START Material for this task
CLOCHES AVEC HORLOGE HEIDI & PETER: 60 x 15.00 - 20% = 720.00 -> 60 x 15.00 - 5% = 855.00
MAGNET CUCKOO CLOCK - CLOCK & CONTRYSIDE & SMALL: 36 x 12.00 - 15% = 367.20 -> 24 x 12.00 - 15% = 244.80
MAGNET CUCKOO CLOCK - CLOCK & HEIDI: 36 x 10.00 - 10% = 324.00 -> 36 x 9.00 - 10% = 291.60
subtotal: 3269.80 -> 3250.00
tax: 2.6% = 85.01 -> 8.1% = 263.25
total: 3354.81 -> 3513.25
END Material for this task
Exercise brief:
What you give back should be exactly the lines of the entries above from the one containing "MAGNET CUCKOO CLOCK - CLOCK & CONTRYSIDE" to the end, and nothing more.

Exercise response:
MAGNET CUCKOO CLOCK - CLOCK & CONTRYSIDE & SMALL: 36 x 12.00 - 15% = 367.20 -> 24 x 12.00 - 15% = 244.80
MAGNET CUCKOO CLOCK - CLOCK & HEIDI: 36 x 10.00 - 10% = 324.00 -> 36 x 9.00 - 10% = 291.60
subtotal: 3269.80 -> 3250.00
tax: 2.6% = 85.01 -> 8.1% = 263.25
total: 3354.81 -> 3513.25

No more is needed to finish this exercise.